### What to do
Extract each line of the records below that contains the word "order".

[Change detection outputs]
%%

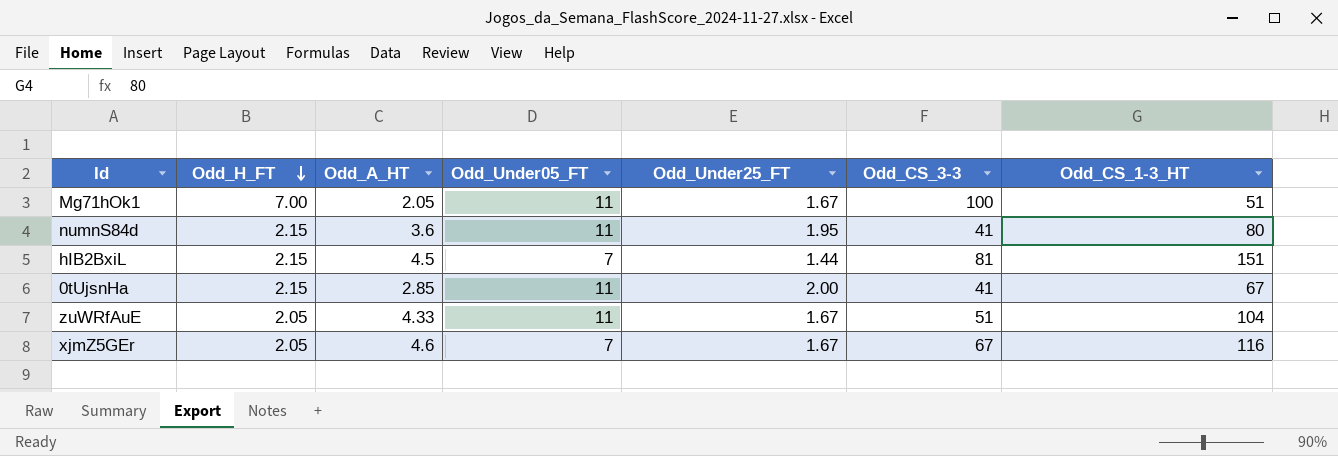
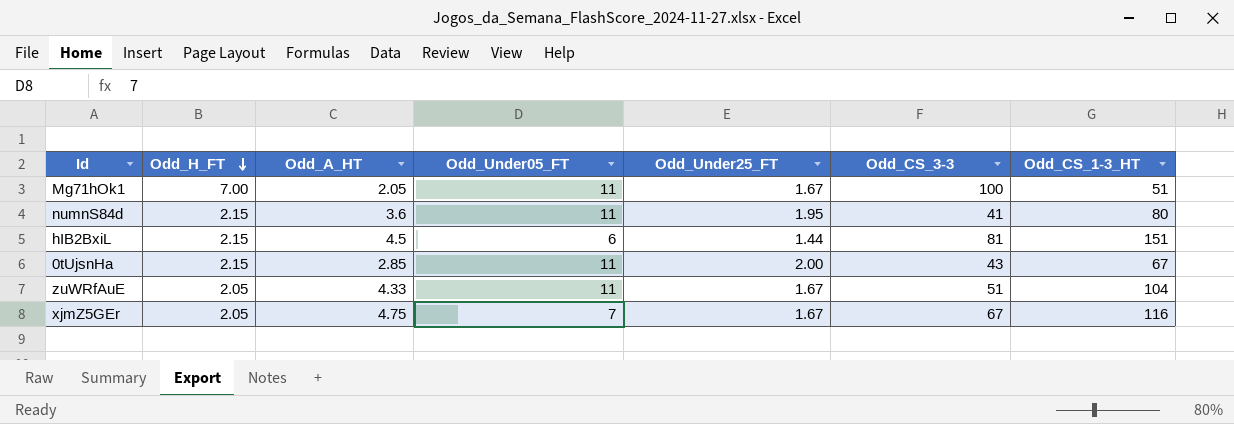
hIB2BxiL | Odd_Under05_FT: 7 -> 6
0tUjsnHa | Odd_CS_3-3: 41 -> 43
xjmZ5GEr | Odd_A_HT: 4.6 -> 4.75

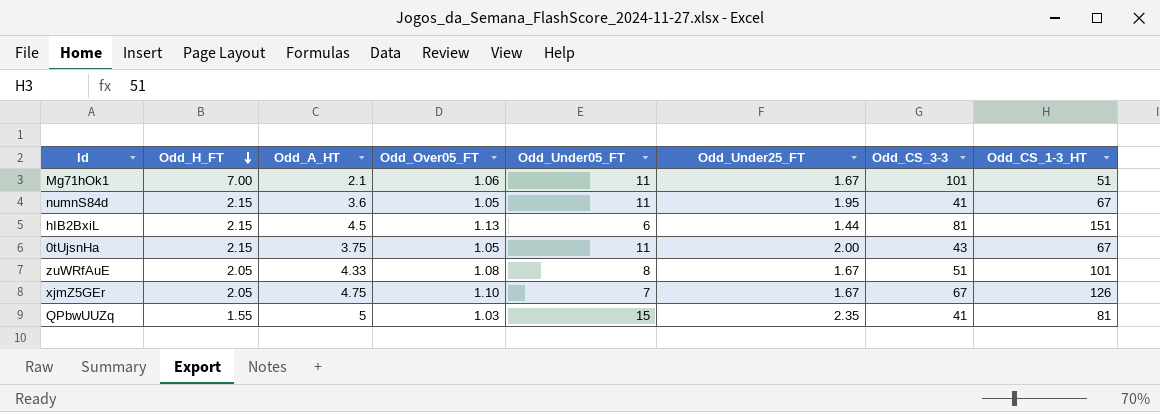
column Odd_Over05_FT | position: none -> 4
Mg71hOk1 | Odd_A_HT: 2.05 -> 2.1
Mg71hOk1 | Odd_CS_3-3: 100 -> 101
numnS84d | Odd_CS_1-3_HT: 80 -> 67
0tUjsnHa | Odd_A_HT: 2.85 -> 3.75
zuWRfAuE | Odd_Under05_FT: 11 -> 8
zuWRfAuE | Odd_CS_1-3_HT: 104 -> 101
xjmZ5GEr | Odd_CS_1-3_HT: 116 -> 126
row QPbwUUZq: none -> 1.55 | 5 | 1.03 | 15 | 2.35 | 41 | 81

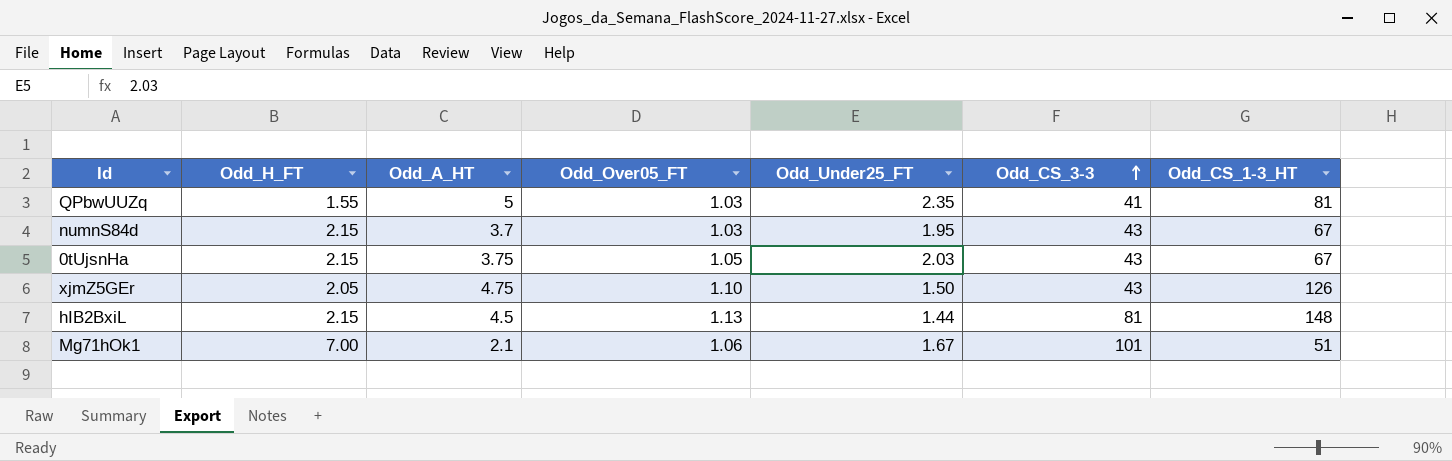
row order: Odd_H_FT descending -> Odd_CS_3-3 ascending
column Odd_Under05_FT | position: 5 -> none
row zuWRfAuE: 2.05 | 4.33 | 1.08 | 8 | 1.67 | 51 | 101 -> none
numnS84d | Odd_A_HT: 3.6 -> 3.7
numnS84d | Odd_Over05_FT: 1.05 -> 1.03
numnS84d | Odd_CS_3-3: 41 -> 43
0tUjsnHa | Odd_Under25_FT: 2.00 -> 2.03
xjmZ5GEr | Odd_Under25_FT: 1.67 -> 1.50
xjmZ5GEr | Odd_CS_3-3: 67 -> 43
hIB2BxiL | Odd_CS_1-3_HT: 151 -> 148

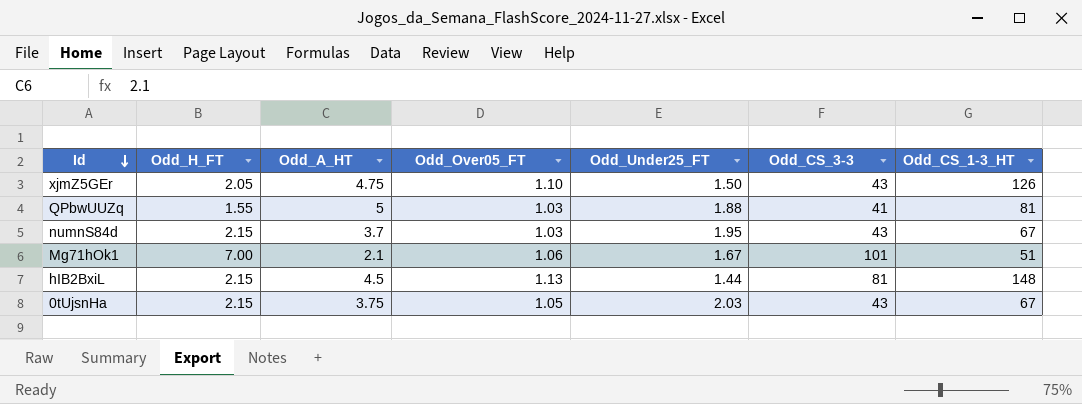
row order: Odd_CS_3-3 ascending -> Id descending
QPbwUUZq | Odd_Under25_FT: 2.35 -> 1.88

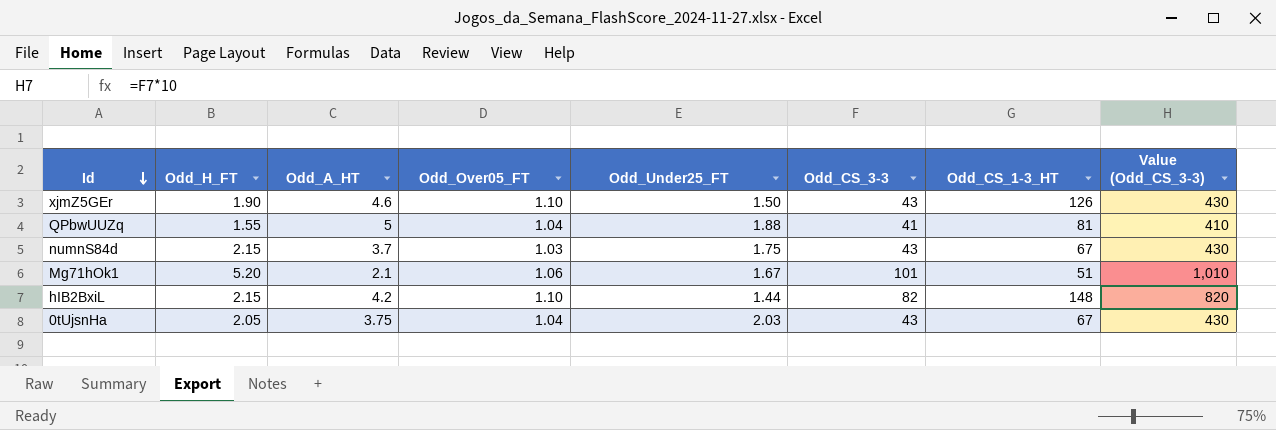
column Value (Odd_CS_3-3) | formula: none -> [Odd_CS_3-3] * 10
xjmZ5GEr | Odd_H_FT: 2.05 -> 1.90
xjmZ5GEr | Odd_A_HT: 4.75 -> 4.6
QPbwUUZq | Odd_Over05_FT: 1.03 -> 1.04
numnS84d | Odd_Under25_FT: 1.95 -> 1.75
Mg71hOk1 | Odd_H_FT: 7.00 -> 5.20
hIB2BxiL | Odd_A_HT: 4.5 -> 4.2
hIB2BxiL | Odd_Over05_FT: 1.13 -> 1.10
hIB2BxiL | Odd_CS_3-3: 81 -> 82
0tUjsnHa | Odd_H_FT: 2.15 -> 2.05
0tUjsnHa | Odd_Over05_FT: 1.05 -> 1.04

%%

### Result
row order: Odd_H_FT descending -> Odd_CS_3-3 ascending
row order: Odd_CS_3-3 ascending -> Id descending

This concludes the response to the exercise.